| The problem |
Would you give back exactly the lines from the line with "새별오름 | 도로명주소: 제주 제주시 -> 제주 제주시 노연로 80-0" through the end of the entries below, both included, but none of the pictures?

Content revision data
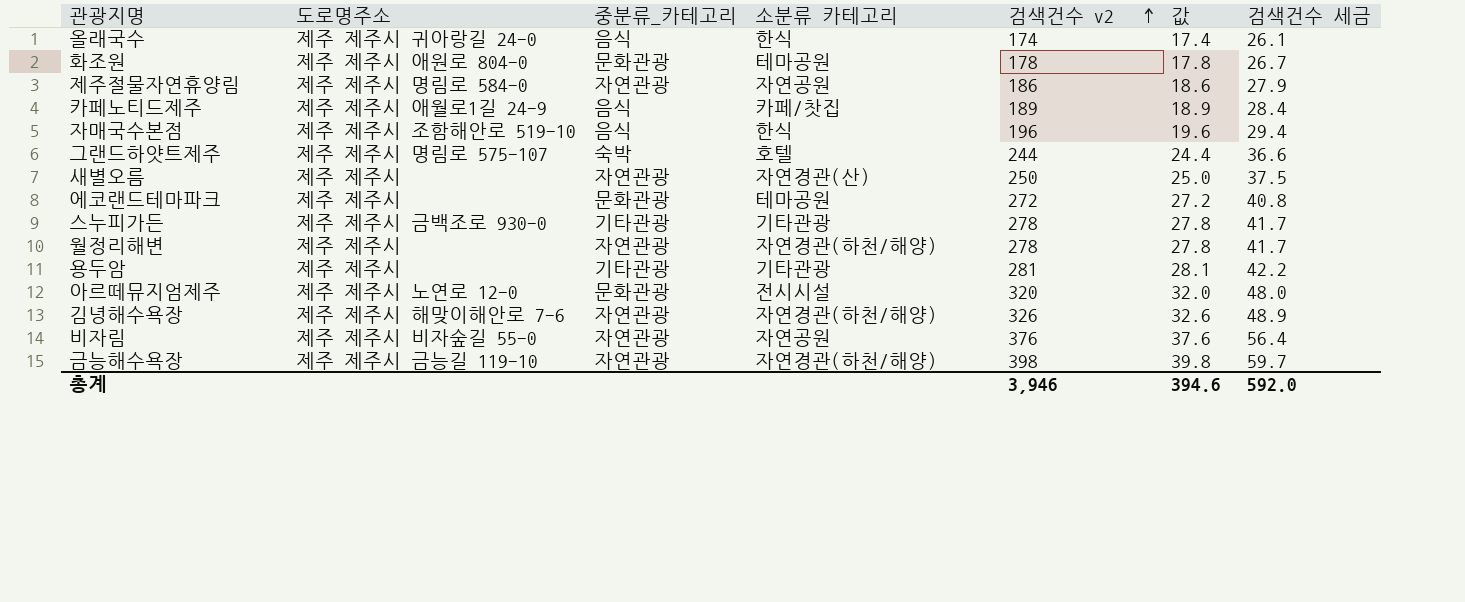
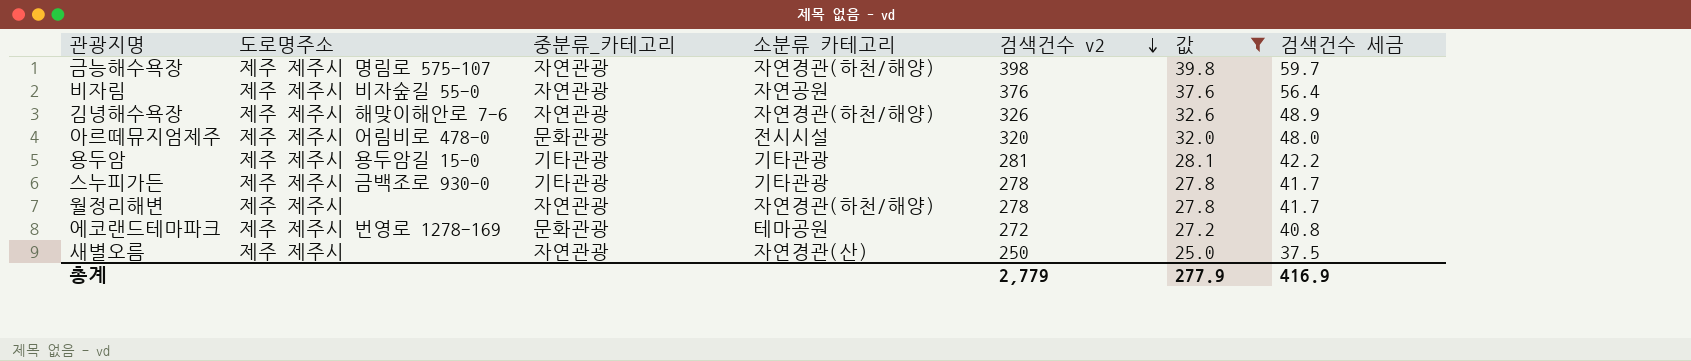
filter: none -> 값 >= 25.0
row order: 검색건수 v2 ascending -> 검색건수 v2 descending
금능해수욕장 | 도로명주소: 제주 제주시 금능길 119-10 -> 제주 제주시 명림로 575-107
아르떼뮤지엄제주 | 도로명주소: 제주 제주시 노연로 12-0 -> 제주 제주시 어림비로 478-0
용두암 | 도로명주소: 제주 제주시 -> 제주 제주시 용두암길 15-0
에코랜드테마파크 | 도로명주소: 제주 제주시 -> 제주 제주시 번영로 1278-169
총계 | 검색건수 v2: 3,946 -> 2,779
총계 | 값: 394.6 -> 277.9
총계 | 검색건수 세금: 592.0 -> 416.9

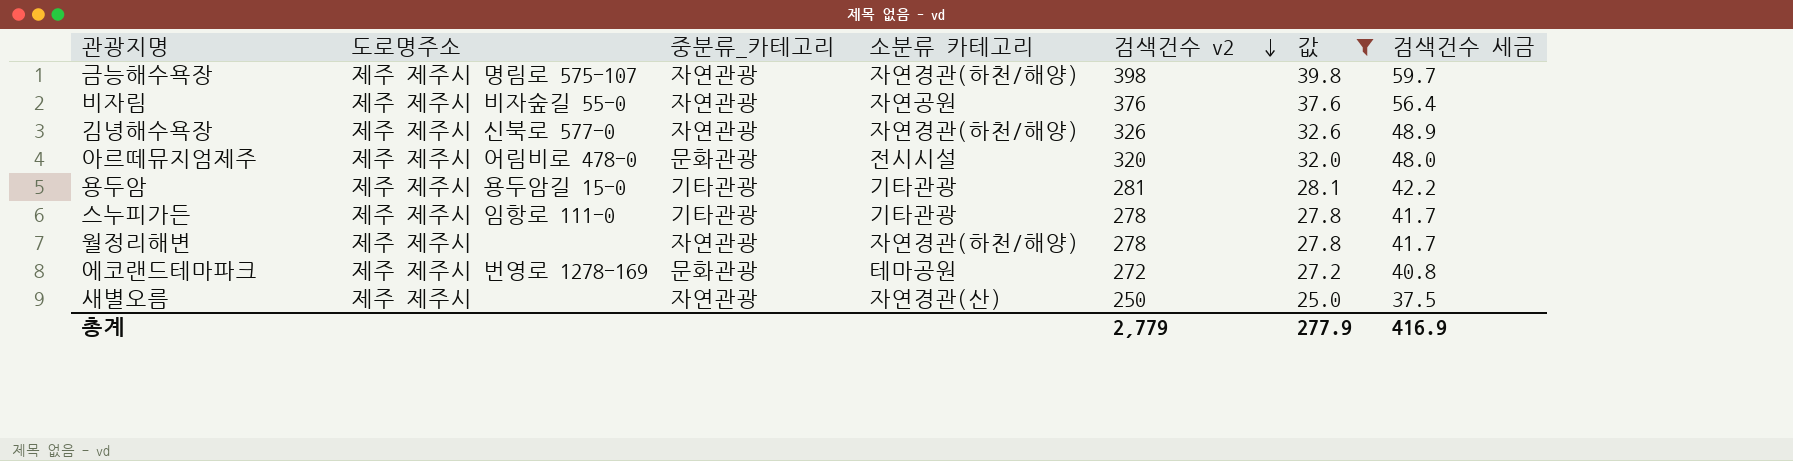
김녕해수욕장 | 도로명주소: 제주 제주시 해맞이해안로 7-6 -> 제주 제주시 신북로 577-0
스누피가든 | 도로명주소: 제주 제주시 금백조로 930-0 -> 제주 제주시 임항로 111-0

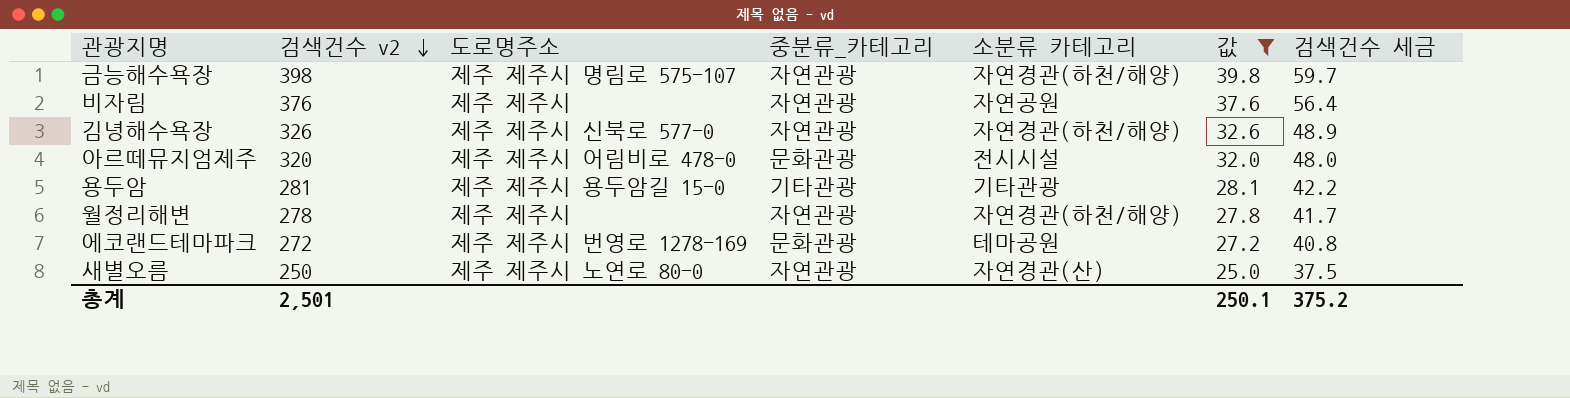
column 검색건수 v2 | position: 5 -> 2
row 스누피가든: 제주 제주시 임항로 111-0 | 기타관광 | 기타관광 | 278 | 27.8 | 41.7 -> none
비자림 | 도로명주소: 제주 제주시 비자숲길 55-0 -> 제주 제주시
새별오름 | 도로명주소: 제주 제주시 -> 제주 제주시 노연로 80-0
총계 | 검색건수 v2: 2,779 -> 2,501
총계 | 값: 277.9 -> 250.1
총계 | 검색건수 세금: 416.9 -> 375.2

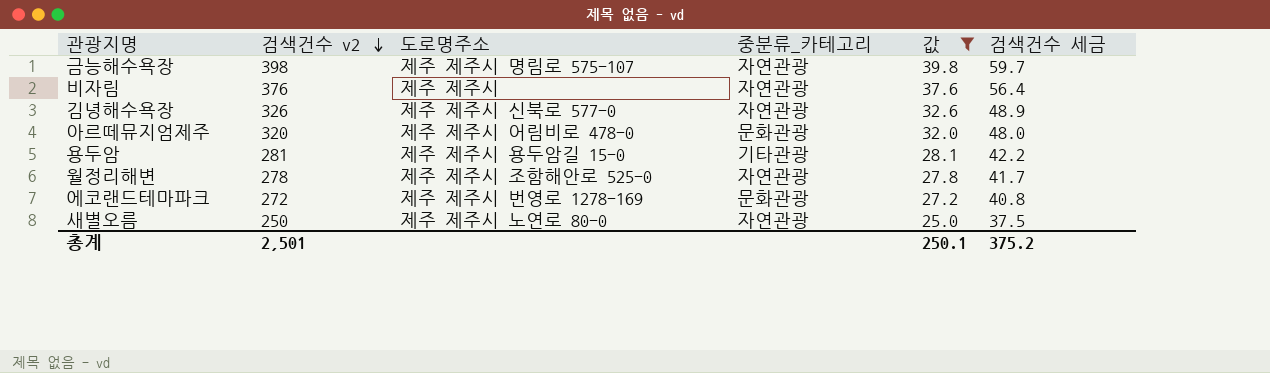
column 소분류 카테고리 | position: 5 -> none
월정리해변 | 도로명주소: 제주 제주시 -> 제주 제주시 조함해안로 525-0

| Solution for this exercise |
새별오름 | 도로명주소: 제주 제주시 -> 제주 제주시 노연로 80-0
총계 | 검색건수 v2: 2,779 -> 2,501
총계 | 값: 277.9 -> 250.1
총계 | 검색건수 세금: 416.9 -> 375.2

column 소분류 카테고리 | position: 5 -> none
월정리해변 | 도로명주소: 제주 제주시 -> 제주 제주시 조함해안로 525-0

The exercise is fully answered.